Posted on 2006-07-08
13
246 Views
Last Modified: 2008-03-10
Hello,
I 'm developing a site of poetry in which each poem is stored in it's own plain text file. I am trying to parse it. Here is an excerpt from a poem (they are all in the same "format"):

A New Dawn
September 27, 2002

Dawn slowly lend your light upon me,
Rain cleanse this mud on my soul.
Allow the river in my mind to crystallize each thought,
Love expose me to my love.

Autumn's first cool breeze sooths the summer's flame,
Rejuvenating my life and brining me back to my soul.
The autumn night freezes time for the next day,
Time, a gentle blanket you request, allow it to keep you warm,
My love.

A friendly reunion to my Angel, help me re-center,
Distant I've become, lost is where I'm found.
I surrender to the mirror so that I may find myself in this pure air,
My soul trusting spirals for they have never failed me.
Pain is a pretense, for I know the future is the light ahead,
My desire.



and I've parse out the poem's title and date, but I want to wrap each stanza (paragraph) in <p> tags. So, I really just need to insert <p></p> where each blank (or only whitespace) line is, but I end up with an HTML file looking like this:

<p>A New Dawn
<br />September 27, 2002
</p><p></p><p></p><p></p><p></p><p></p><p></p><p></p><p></p><p></p><p></p>


I've tried to regex'ing \n\n (among other things), using strcomp, for(), foreach(), etc. You can see this in my comments in the PHP script. Can someone help me here? I need to get each stanza wrapped in it's own <p> tags, thanks!

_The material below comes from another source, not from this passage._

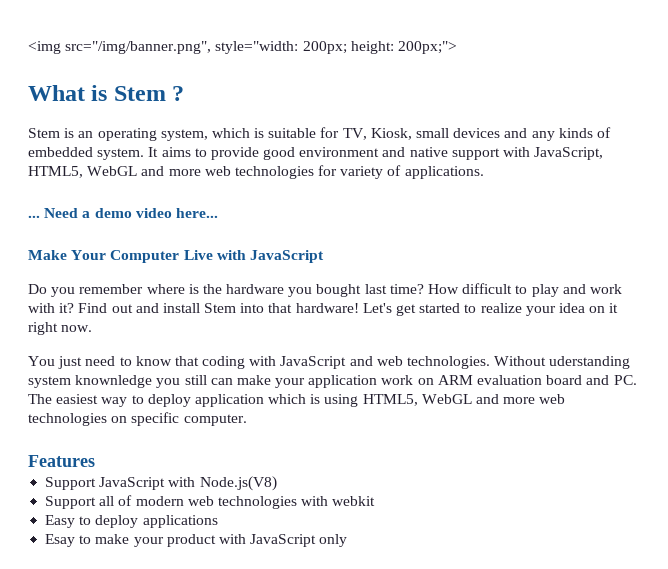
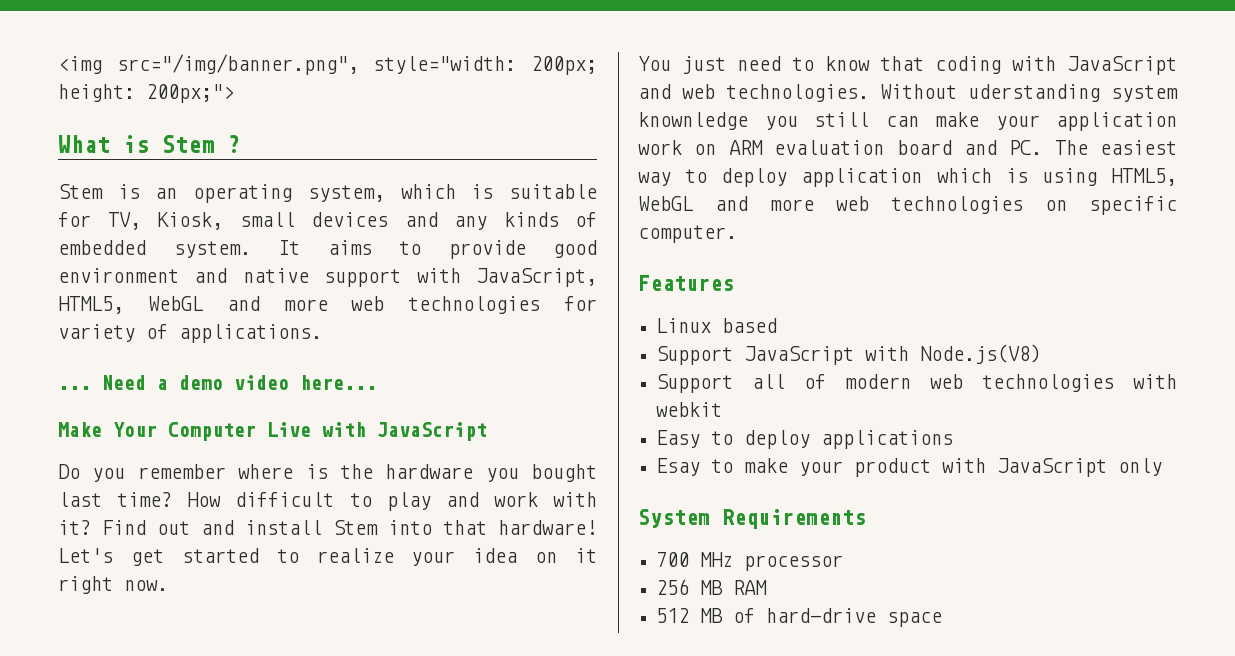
+ Linux based
+ System Requirements
+ 700 MHz processor
+ 256 MB RAM
+ 512 MB of hard-drive space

Here's the PHP script below. (I know it is messy, but I'm in the process of developing it still.) Thanks!

<?php

//Written by JKS on July 8th, 2006..
      $poem = "A_New_Dawn.txt";


//check to make sure the poem exists, if not provide an error message
      if (!file_exists($poem)) {
            print 'This poem cannot be found or no longer exists. (error: 01)';
            die;
      }


//open the poem and retrieves each line; store in the array $lines
      $opened_poem = fopen ($poem, 'r');
      while (!feof ($opened_poem)) {
            $buffer = fgets($opened_poem, 7000);
            $lines[] = $buffer;
      }
      fclose ($opened_poem); ///closes poem text file after read by system.

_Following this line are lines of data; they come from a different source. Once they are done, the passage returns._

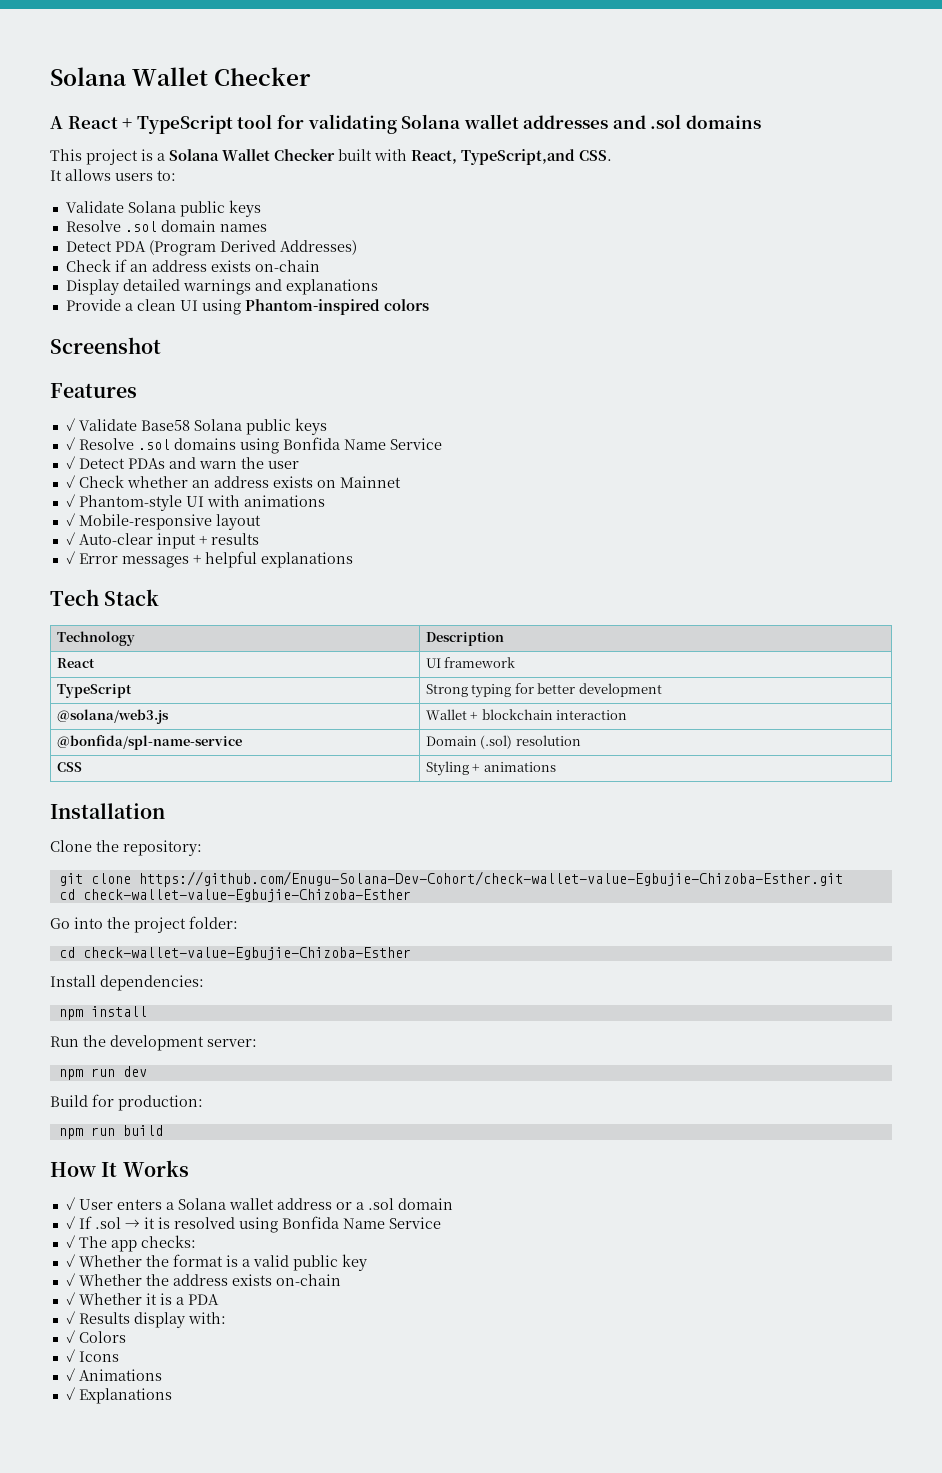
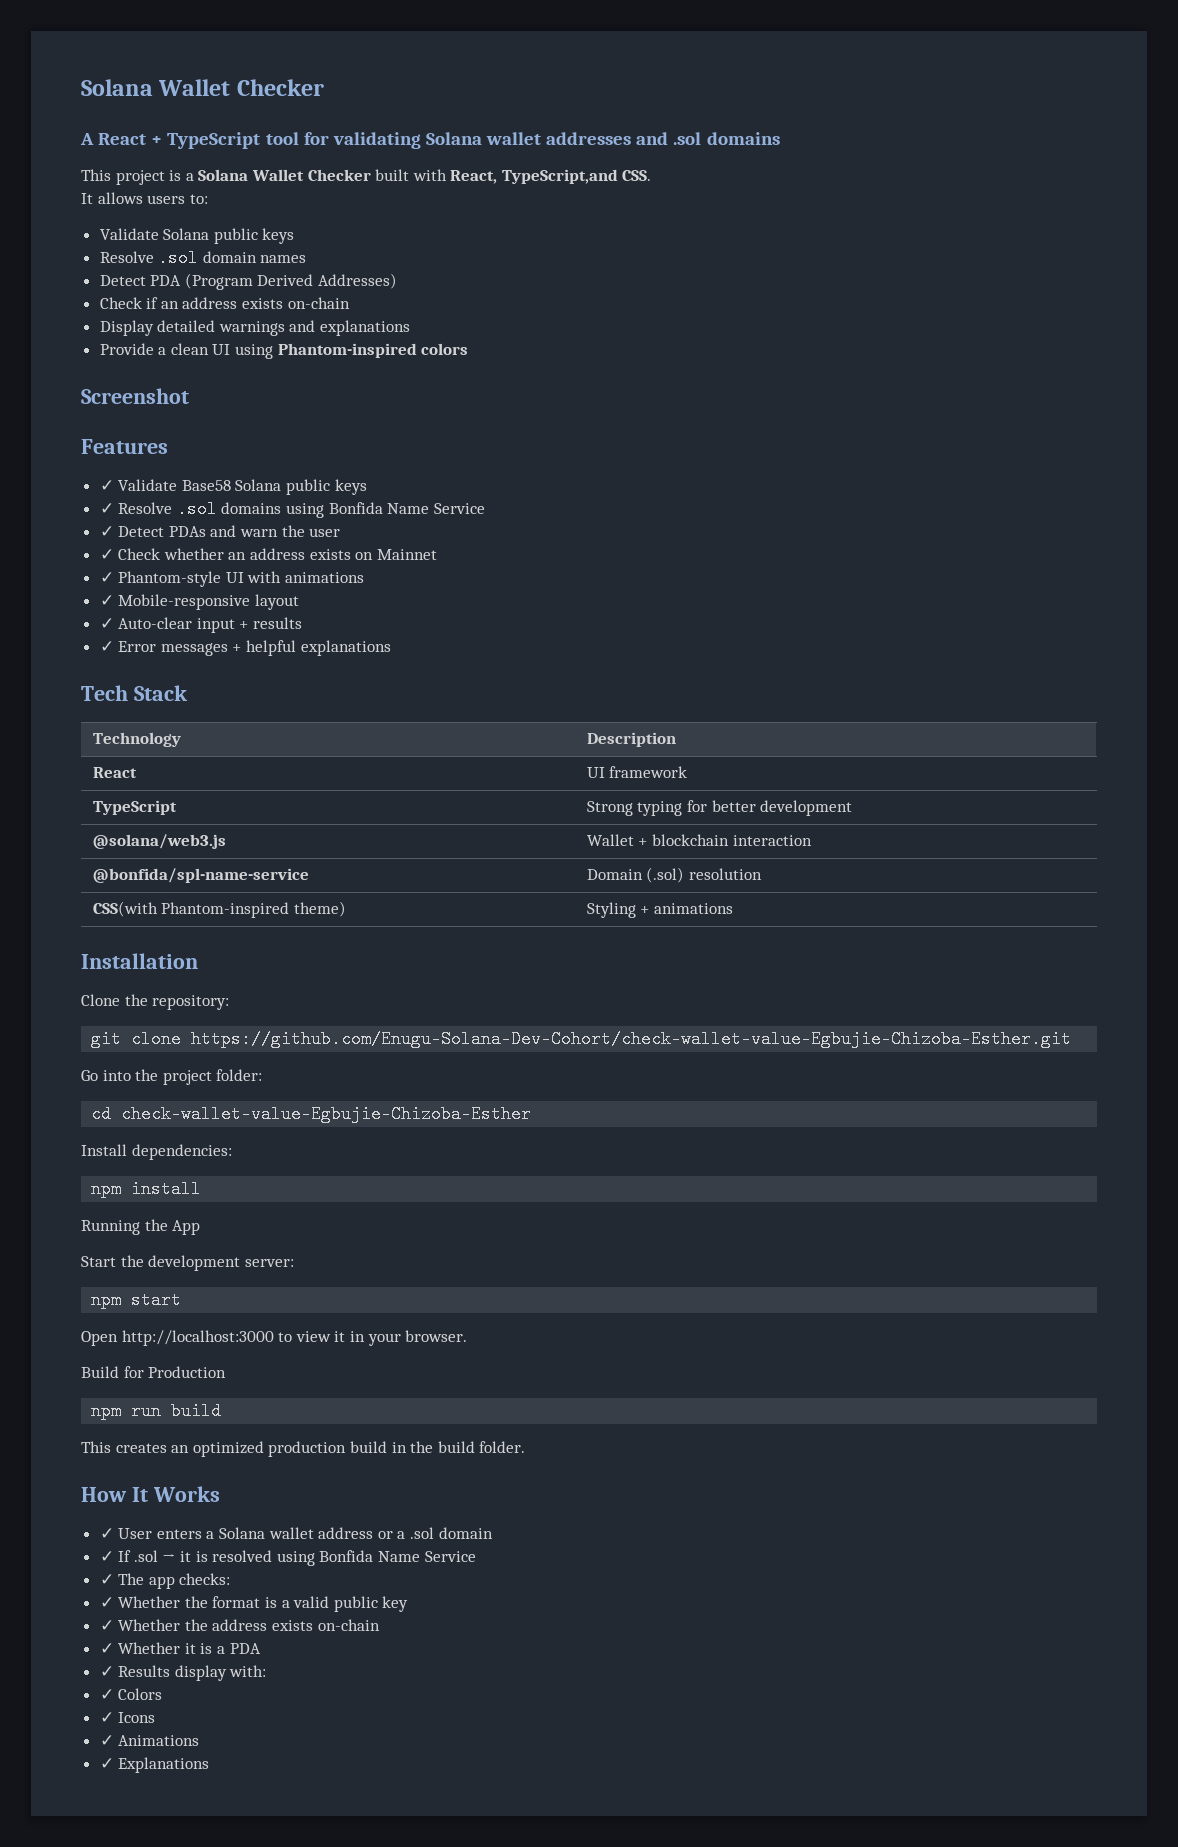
- CSS | Styling + animations
+ CSS(with Phantom-inspired theme) | Styling + animations
  git clone https://github.com/Enugu-Solana-Dev-Cohort/check-wallet-value-Egbujie-Chizoba-Esther.git
- cd check-wallet-value-Egbujie-Chizoba-Esther
- Run the development server:
+ Running the App
+ Start the development server:
- npm run dev
+ npm start
+ Open http://localhost:3000 to view it in your browser.
- Build for production:
+ Build for Production
+ This creates an optimized production build in the build folder.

$total_lines = count($lines); //count the total amount of lines in the poem

//If the poem has less than or equal to 3 lines of text, return an error.
      if ($total_lines < 3) {
            print 'This poem cannot be found or no longer exists. (error: 02)';
            die;
      }


//write the head of the XHTML document
      print '<!DOCTYPE html PUBLIC "-//W3C//DTD XHTML 1.0 Transitional//EN" "http://www.w3.org/TR/xhtml1/DTD/xhtml1-transitional.dtd">' . "\n";
      print '<html xmlns="http://www.w3.org/1999/xhtml">' . "\n";
      print '<head>' . "\n";
      print '<meta http-equiv="Content-Type" content="text/html; charset=iso-8859-1" />' . "\n";
      print '<title>' . $lines[0] . '</title>' . "\n";
      print '</head>' . "\n";
      print '<body>' . "\n";
//end of XHTML header


//output the title & date of the poem to the browser with formatting
      print("<p>" . $lines[0] . "<br />" . $lines[1] . "</p>");


//count the total amount of lines in the poem without the first two rows.
      //$total_lines_without_heading = ($total_lines - 2);

//find the breaks in the paragraphs (commented out to try using foreach()
//$regs = array();
//for($position = 3; $total_lines_without_heading >= $position; $position++) {
//      print("<br />" . $lines[$position]);
//}
//print("<br />" . $lines[$position++]);


$position = 3;
foreach($lines as $poem_lines) {
      //if (strcmp($poem_lines, '') { print("<p></p>"); }
      //if (!ereg("<br[[:space:]]/>", $poem_lines)) { print("no match"); }
      
      if (!$lines == 0) { print("<p></p>"); }
      else {
            print("<br />" . $lines[$position]);
            if($total_lines == $position) { break; }
            $position++;
      }
}


//closing of the XHTML document
print '</body>' . "\n";
print '</html>';

?>
0
Comment
Question by:damijim
  • 7
  • 6
13 Comments
 
LVL 29

Accepted Solution

by:
TeRReF earned 400 total points
ID: 17067211
Try this:

$position = 3;
foreach($lines as $poem_lines) {
     if (trim($poem_lines, "\t\n\r\ \0") == '') {
        print("<p></p>");
    } else {
          print("<br />" . $poem_lines);
          if($total_lines == $position) { break; }
          $position++;
    }
}
0
 
LVL 1

Author Comment

by:damijim
ID: 17067427
awesome, thanks!
0
 
LVL 29

Expert Comment

by:TeRReF
ID: 17067434
You're welcome :)
0
 
LVL 1

Author Comment

by:damijim
ID: 17067444
ack, actually, why is it still outputting a line break before the </p><p>? See below..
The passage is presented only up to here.